4. May Support Blood Sugar Management
There also appear to be a few ways chaga may be able to benefit diabetes and related conditions.
For example, a mice study found that using chaga in diabetic mice was able to decrease blood glucose, free fatty acids, total cholesterol, and LDL, while also increasing HDL, insulin level, and liver glycogen content.
Additionally, research has shown that a similar chaga treatment in diabetic mice increases levels of antioxidant enzymes, such as superoxide disabilityutase and glutathione peroxidase. On top of that, the polysaccharides specifically are able to restore the damage in pancreatic tissues.
And other research in diabetic rats has shown that treatment with chaga can lower blood glucose, possibly due to an increase in free radical-scavenging and antioxidant activity.
Summary:Animal studies indicate that chaga benefits the body’s ability to stabilize blood sugar. Human clinical trials are needed to verify these findings.
5. Antimicrobial Properties
The fifth and final chaga benefit is its antimicrobial properties.
A couple of studies have found that metabolites from chaga mushrooms have antimicrobial actions against various bacterial strains.
Additionally, research has shown that silver nanoparticles extracted from chaga are able to deliver antibacterial activity against both gram-negative and gram-positive bacteria.

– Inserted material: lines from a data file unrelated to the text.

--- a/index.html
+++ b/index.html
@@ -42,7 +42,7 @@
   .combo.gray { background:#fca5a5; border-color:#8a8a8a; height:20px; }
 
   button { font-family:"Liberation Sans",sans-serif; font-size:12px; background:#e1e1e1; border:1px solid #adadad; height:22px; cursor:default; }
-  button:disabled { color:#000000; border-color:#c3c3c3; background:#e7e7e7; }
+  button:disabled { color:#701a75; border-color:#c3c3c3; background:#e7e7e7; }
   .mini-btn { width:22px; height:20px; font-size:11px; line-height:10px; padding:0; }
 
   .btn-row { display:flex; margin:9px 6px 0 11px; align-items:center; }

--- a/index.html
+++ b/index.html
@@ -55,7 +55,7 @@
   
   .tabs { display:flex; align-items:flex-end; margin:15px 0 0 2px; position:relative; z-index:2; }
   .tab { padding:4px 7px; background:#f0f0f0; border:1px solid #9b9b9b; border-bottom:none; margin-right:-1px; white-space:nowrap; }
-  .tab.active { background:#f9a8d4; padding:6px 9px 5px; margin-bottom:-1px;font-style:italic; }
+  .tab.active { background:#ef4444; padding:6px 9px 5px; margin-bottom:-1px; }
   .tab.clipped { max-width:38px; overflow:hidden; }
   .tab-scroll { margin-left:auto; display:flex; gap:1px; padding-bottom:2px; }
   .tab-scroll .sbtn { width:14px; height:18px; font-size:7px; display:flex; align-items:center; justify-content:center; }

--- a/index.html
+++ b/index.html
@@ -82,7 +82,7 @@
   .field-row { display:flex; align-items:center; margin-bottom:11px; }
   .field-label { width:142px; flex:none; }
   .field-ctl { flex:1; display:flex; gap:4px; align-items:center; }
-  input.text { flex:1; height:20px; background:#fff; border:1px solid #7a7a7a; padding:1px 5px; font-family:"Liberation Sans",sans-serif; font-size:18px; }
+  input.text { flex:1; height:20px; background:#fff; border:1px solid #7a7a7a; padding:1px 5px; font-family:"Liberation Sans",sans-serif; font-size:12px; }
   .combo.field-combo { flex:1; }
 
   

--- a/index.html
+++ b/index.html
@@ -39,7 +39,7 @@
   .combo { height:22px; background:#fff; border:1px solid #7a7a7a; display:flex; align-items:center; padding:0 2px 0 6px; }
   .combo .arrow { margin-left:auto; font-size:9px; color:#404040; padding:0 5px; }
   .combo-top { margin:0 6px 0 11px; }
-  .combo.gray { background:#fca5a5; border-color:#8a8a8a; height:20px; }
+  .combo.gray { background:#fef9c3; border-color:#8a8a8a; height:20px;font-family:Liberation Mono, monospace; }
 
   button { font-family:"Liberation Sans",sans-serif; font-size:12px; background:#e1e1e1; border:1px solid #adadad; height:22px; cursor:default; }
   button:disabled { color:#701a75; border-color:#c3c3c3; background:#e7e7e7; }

This is complemented by research that has shown that various types of chaga extracts offer antimicrobial effects against seven different bacterial strains and one pathogenic yeast.
Summary:Lab studies show that chaga has antimicrobial properties.

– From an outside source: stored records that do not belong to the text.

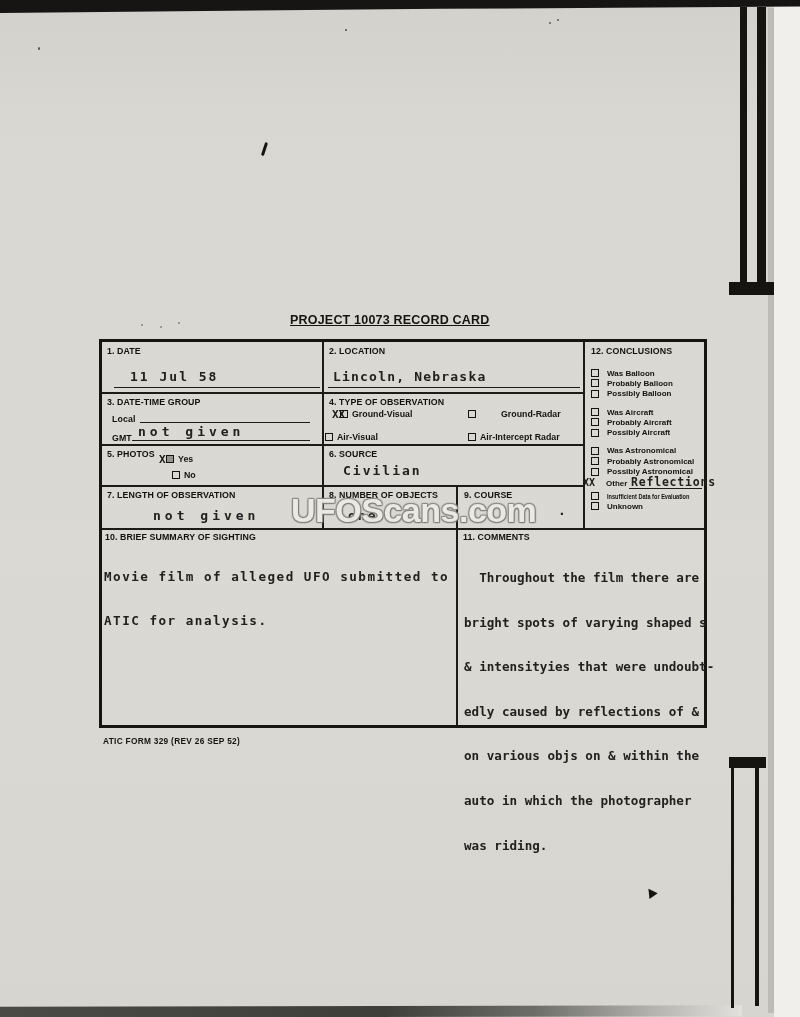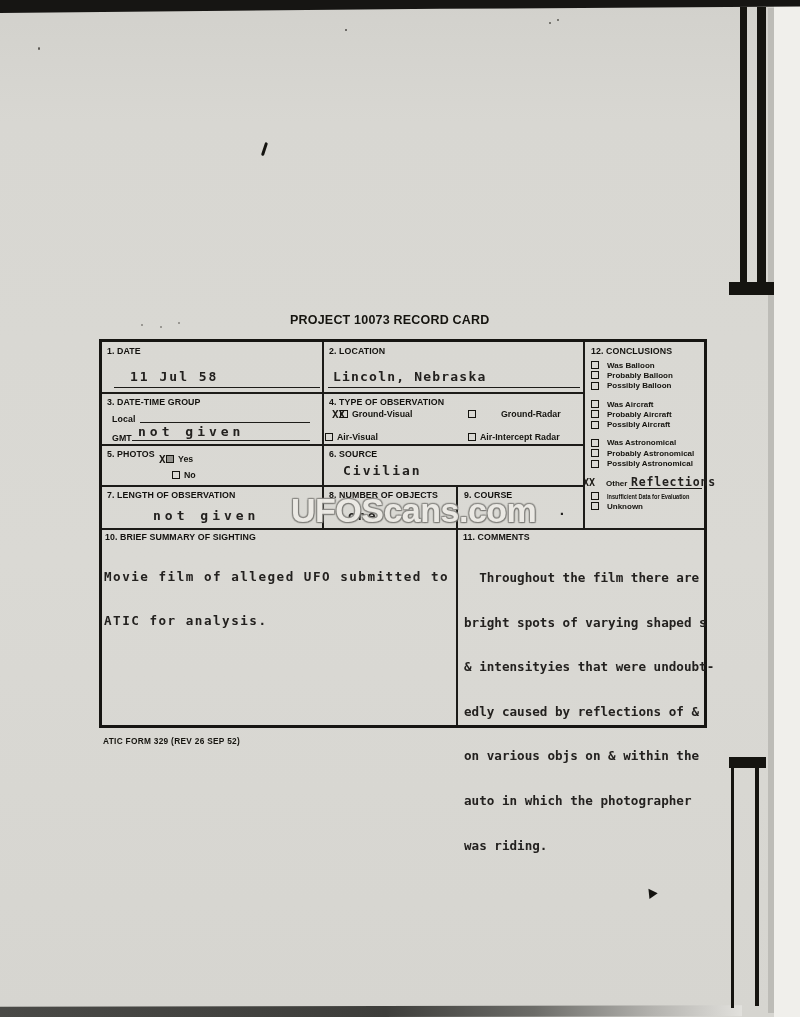--- a/index.html
+++ b/index.html
@@ -16,7 +16,7 @@
                transform:rotate(-0.12deg);}
   .art{position:absolute;background:#151410;}
   .speck{position:absolute;border-radius:50%;}
-  .title{position:absolute;left:290px;top:313px;font-size:12.5px;font-weight:bold;letter-spacing:.2px;}
+  .title{position:absolute;left:290px;top:313px;font-size:12.5px;font-weight:bold;letter-spacing:.2px;text-decoration:underline;}
   .footer{position:absolute;left:103px;top:736px;font-size:8.3px;font-weight:bold;letter-spacing:.3px;}
   .card{position:absolute;left:99px;top:339px;width:608px;height:389px;border:3px solid #161512;box-sizing:border-box;}
   .cell{position:absolute;box-sizing:border-box;}

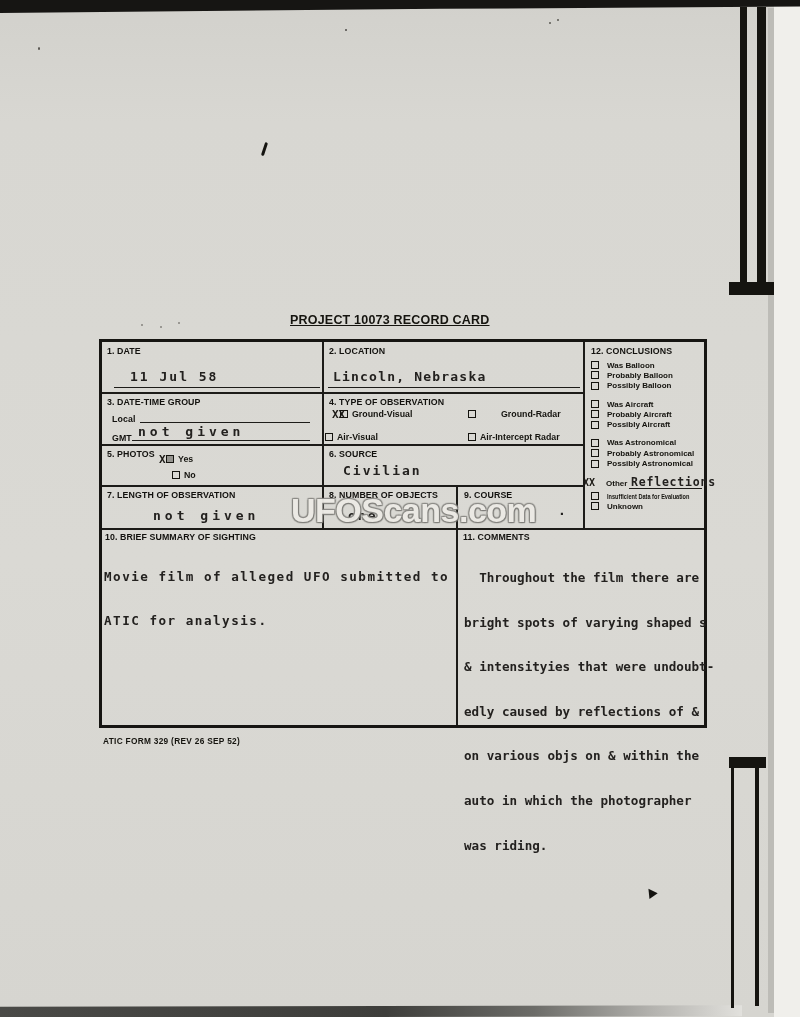--- a/index.html
+++ b/index.html
@@ -90,7 +90,7 @@
     <div class="cell bb" style="left:483px;top:0;width:119px;height:188px;">
       <span class="flabel" style="left:6px;top:4px;">12. CONCLUSIONS</span>
       <div class="c-list">
-        <div class="c-grp" style="margin-top:0;">
+        <div class="c-grp" style="margin-top:8px;">
           <div class="c-row">
               <span class="cbx"></span>
               <span class="c-lab">Was Balloon</span>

How to Incorporate Chaga into Your Diet:
One is unlikely to find whole chaga mushrooms, so often the best way to integrate chaga into one’s diet is through supplementation.
Common ways to incorporate chaga into the diet are by adding chaga powder into tea, shakes, and smoothies, or by consuming chaga tinctures.

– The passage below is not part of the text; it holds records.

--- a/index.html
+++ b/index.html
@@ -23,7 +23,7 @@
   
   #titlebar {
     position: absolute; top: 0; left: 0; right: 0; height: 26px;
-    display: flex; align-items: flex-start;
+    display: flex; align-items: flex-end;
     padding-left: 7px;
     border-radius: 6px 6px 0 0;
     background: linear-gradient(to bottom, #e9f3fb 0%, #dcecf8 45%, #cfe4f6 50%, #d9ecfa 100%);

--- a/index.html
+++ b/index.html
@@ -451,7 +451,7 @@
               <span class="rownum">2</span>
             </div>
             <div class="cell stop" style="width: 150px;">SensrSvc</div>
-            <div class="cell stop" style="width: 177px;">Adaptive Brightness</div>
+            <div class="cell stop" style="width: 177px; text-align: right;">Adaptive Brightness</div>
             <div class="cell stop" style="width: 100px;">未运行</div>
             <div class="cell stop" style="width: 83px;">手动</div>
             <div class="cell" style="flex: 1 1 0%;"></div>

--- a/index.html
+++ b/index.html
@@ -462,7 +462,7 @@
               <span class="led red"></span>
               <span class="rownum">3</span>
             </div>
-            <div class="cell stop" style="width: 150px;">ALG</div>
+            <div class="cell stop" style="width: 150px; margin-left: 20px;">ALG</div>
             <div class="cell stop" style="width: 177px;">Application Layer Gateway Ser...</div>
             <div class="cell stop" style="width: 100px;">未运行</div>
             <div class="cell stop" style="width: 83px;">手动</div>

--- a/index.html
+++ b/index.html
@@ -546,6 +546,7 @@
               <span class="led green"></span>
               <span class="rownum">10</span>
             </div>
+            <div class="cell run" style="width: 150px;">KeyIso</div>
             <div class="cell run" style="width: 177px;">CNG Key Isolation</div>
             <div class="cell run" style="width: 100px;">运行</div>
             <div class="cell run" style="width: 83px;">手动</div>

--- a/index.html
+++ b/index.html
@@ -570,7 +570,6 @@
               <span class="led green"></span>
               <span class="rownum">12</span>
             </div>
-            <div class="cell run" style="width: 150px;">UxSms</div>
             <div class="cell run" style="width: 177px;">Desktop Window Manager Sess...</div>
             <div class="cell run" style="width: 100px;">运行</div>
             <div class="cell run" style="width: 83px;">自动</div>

Chaga is a safe mushroom that is well tolerated by most individuals.
A lab-based study found that the polysaccharides in chaga are non-toxic.
It’s been theorized that since chaga can lower blood sugar, it could potentially be dangerous for those taking insulin or other blood sugar-lowering medications.
No clinical trials have assessed chaga’s safety.
The standard dosage for chaga is as follows:
Extract: take 2-3 full droppers (2-3mL) per serving under the tongue.
Tea: To make chaga tea, use 1/2 tsp (2.5g) of chaga powder. Pour 6oz of boiling water over it. Let steep for 2-5 minutes.
Drink 1-2 6oz cups of chaga tea per day. Daily intake should not exceed 5g per day.
As always, talk with your healthcare providers before taking chaga supplements or tea.
Chaga mushroom has been used for thousands of years due to its many benefits. Current research has identified a number of different health benefits from chaga and its bioactive compounds.
Specifically, chaga has the potential to prevent or reduce tumor formation, enhance immune system function, increase antioxidant activity, protect against diabetes, and enhance antimicrobial activity.
With so much to offer from one mushroom, adding chaga to one’s diet is definitely worth looking into.